THE TASK
Should pictures appear among the records, leave them out, and copy exactly only the lines from the first through the one with "(322, 108) none", inclusive.

[Content revision data]

===

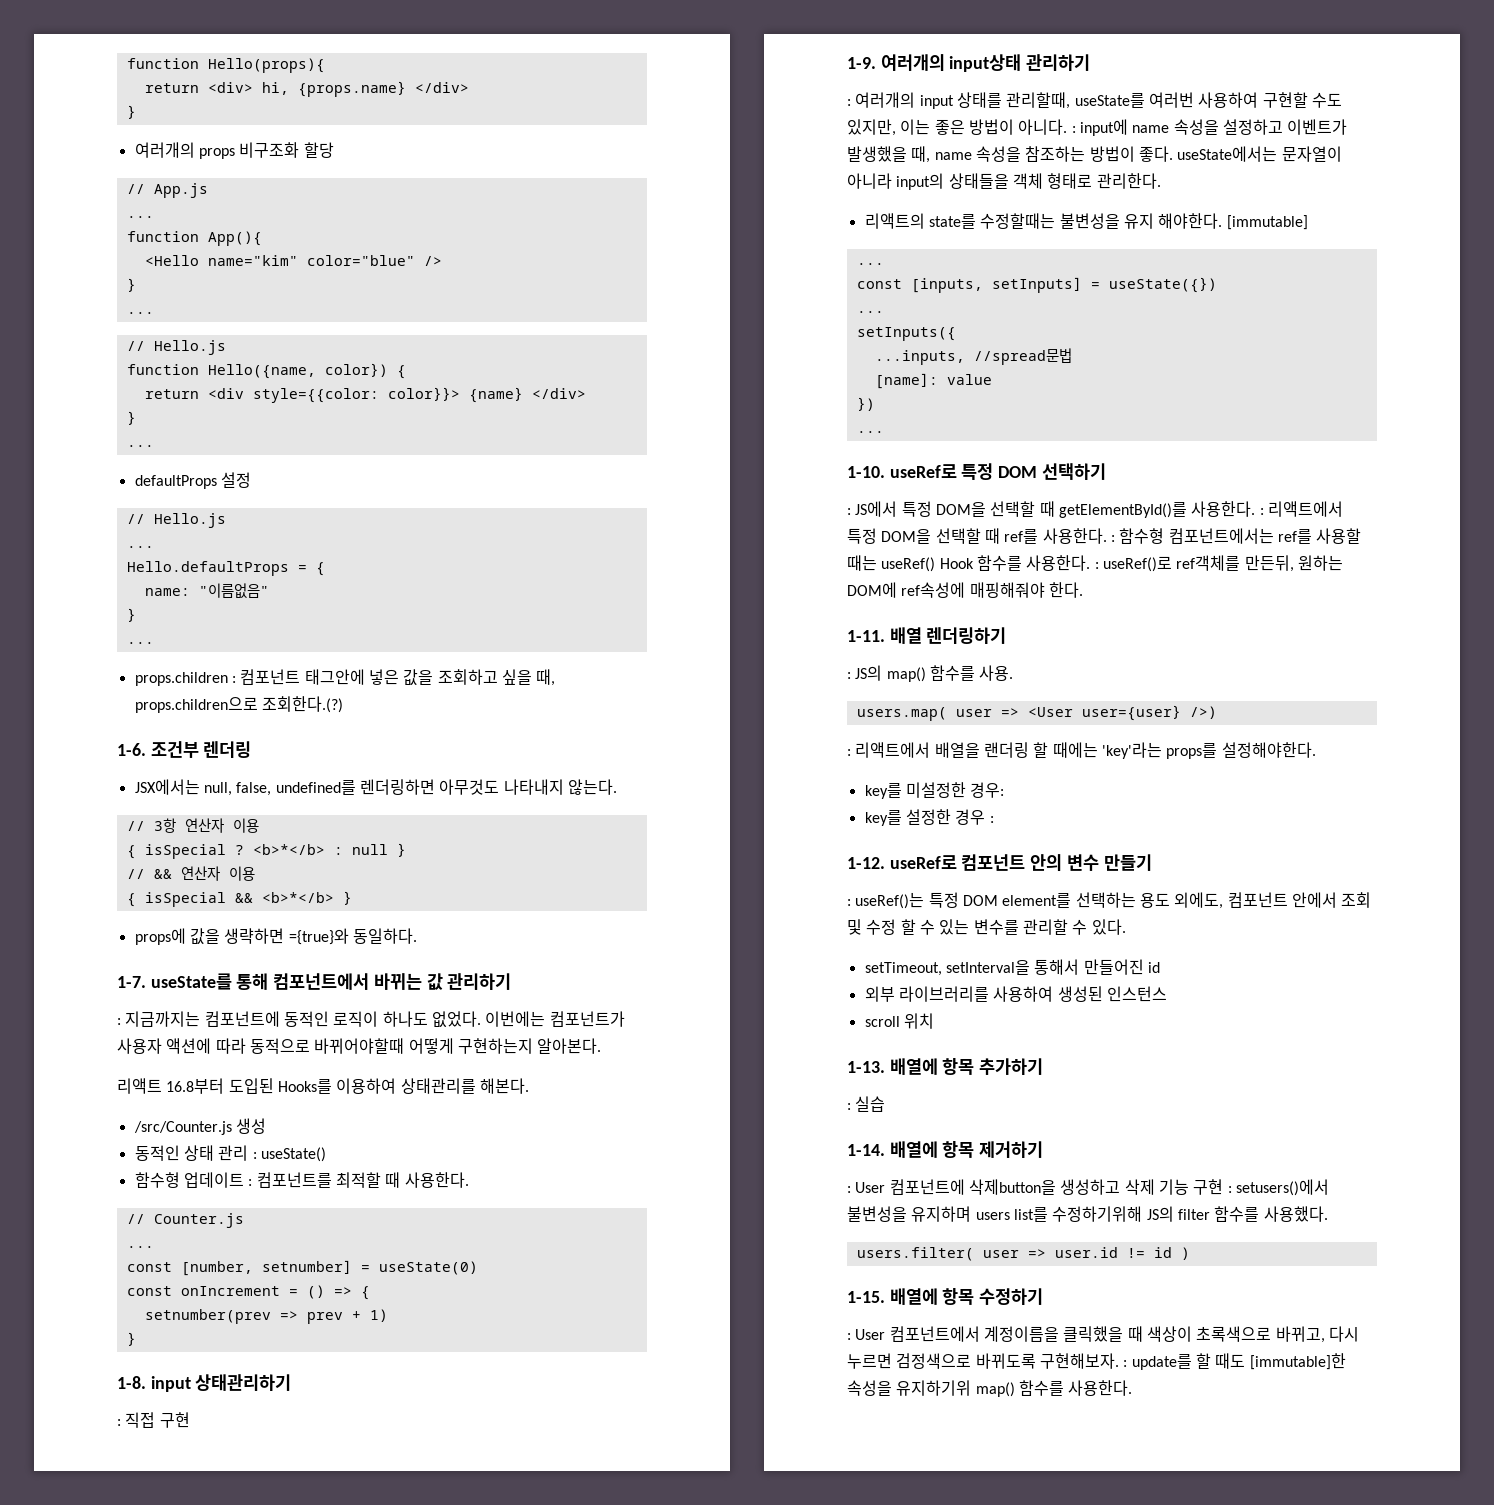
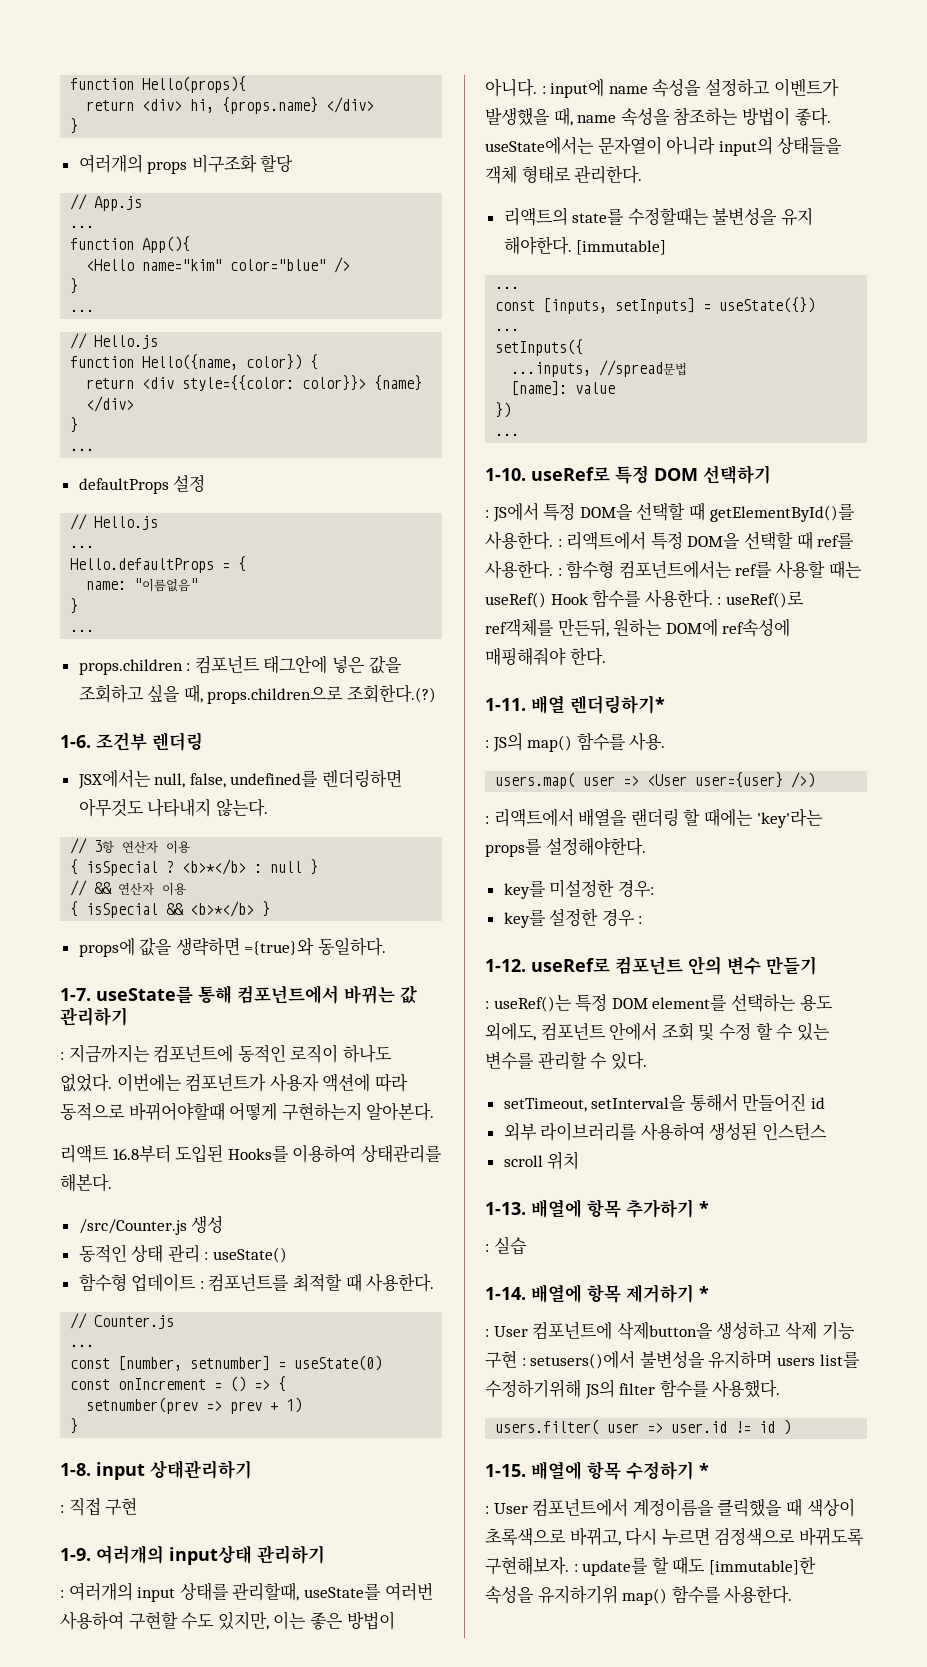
[926,627,1007,644] 렌더링하기 -> [570,695,665,714] 렌더링하기*
(1044, 1066) none -> [699,1201,709,1215] *
(1044, 1149) none -> [699,1286,709,1300] *
(1044, 1296) none -> [699,1463,709,1477] *

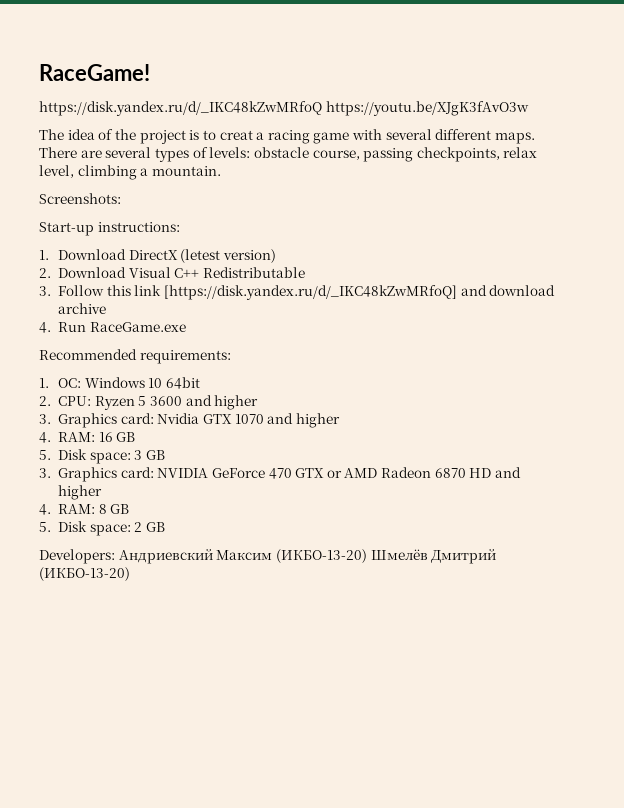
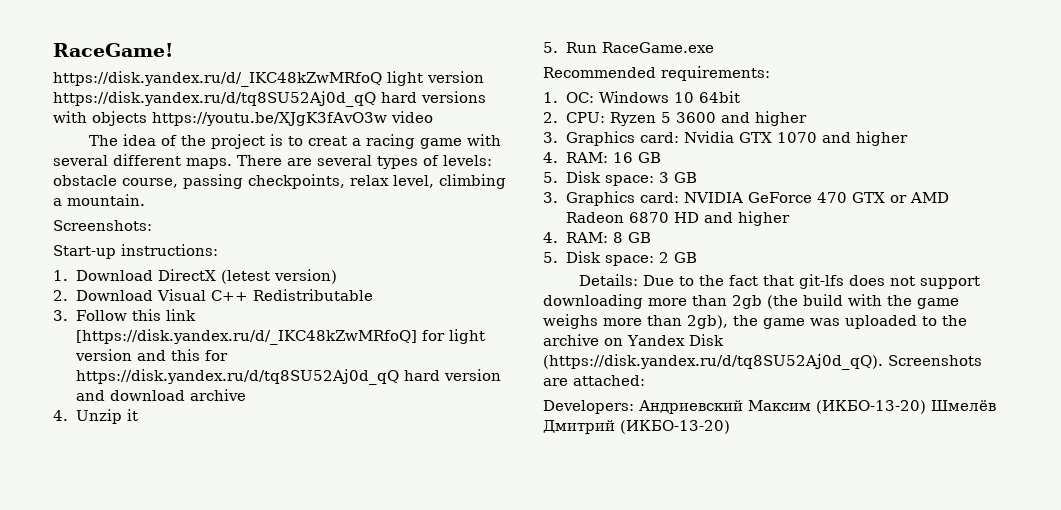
(322, 108) none -> [387,71,484,86] [53,91,486,107] [53,111,147,126] light version https://disk.yandex.ru/d/tq8SU52Aj0d_qQ hard versions with objects
(529, 108) none -> [391,111,433,123] video
(457, 292) none -> [421,329,485,344] [74,349,228,361] [75,369,501,385] for light version and this for https://disk.yandex.ru/d/tq8SU52Aj0d_qQ hard version
(51, 327) none -> [75,409,138,424] [543,42,558,53] Unzip it // 5.
(165, 527) none -> [579,274,981,289] [543,294,959,309] [543,314,967,329] [543,334,724,346] [543,354,982,370] [543,375,645,386] // Details: Due to the fact that git-lfs does not support downloading more than 2gb (the build with the game weighs more than 2gb), the game was uploaded to the archive on Yandex Disk (https://disk.yandex.ru/d/tq8SU52Aj0d_qQ). Screenshots are attached:

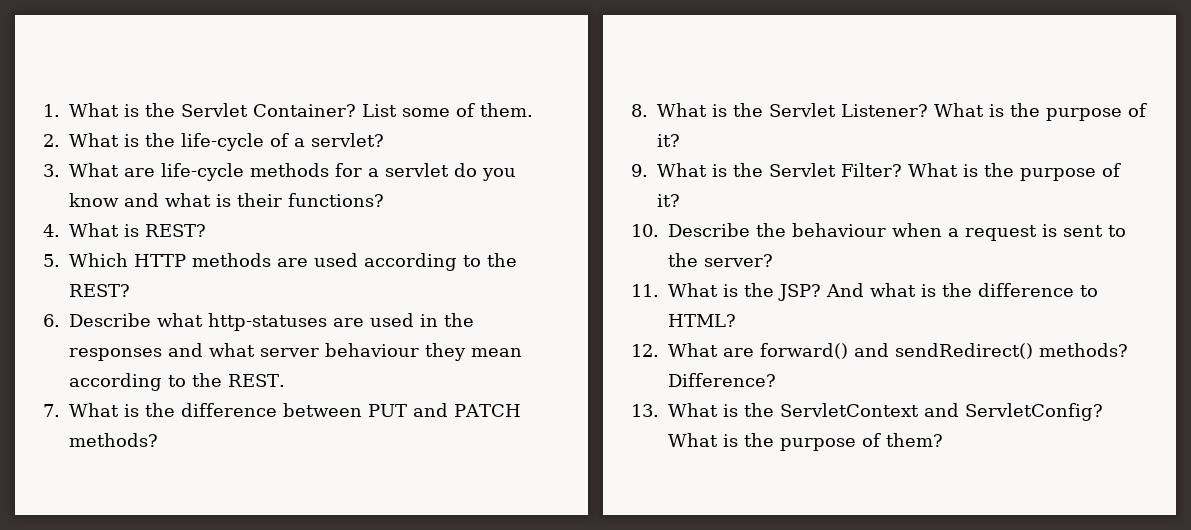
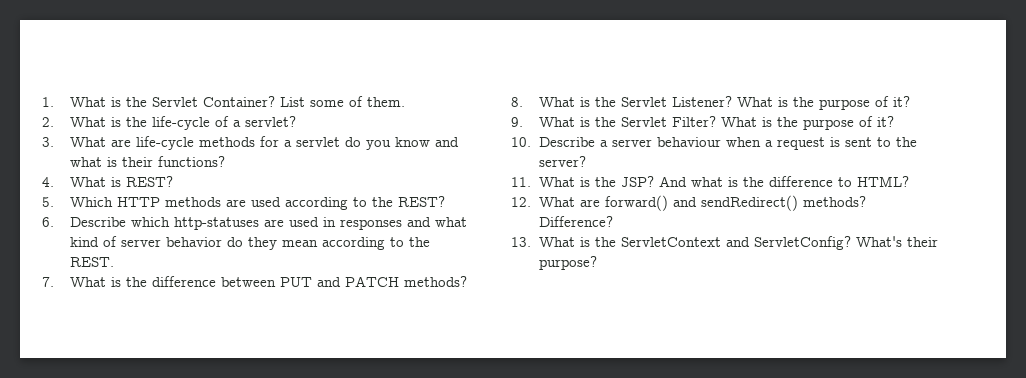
[157,313,203,327] what -> [131,217,171,227] which
[444,313,474,327] the -> (337, 222) none
[260,343,419,357] server behaviour -> [70,236,244,247] kind of server behavior do
[756,223,786,237] the -> [600,139,653,147] a server
[668,433,943,451] What is the purpose of them? -> [856,236,939,247] [539,256,598,270] What's their purpose?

===

RESULT
[926,627,1007,644] 렌더링하기 -> [570,695,665,714] 렌더링하기*
(1044, 1066) none -> [699,1201,709,1215] *
(1044, 1149) none -> [699,1286,709,1300] *
(1044, 1296) none -> [699,1463,709,1477] *

(322, 108) none -> [387,71,484,86] [53,91,486,107] [53,111,147,126] light version https://disk.yandex.ru/d/tq8SU52Aj0d_qQ hard versions with objects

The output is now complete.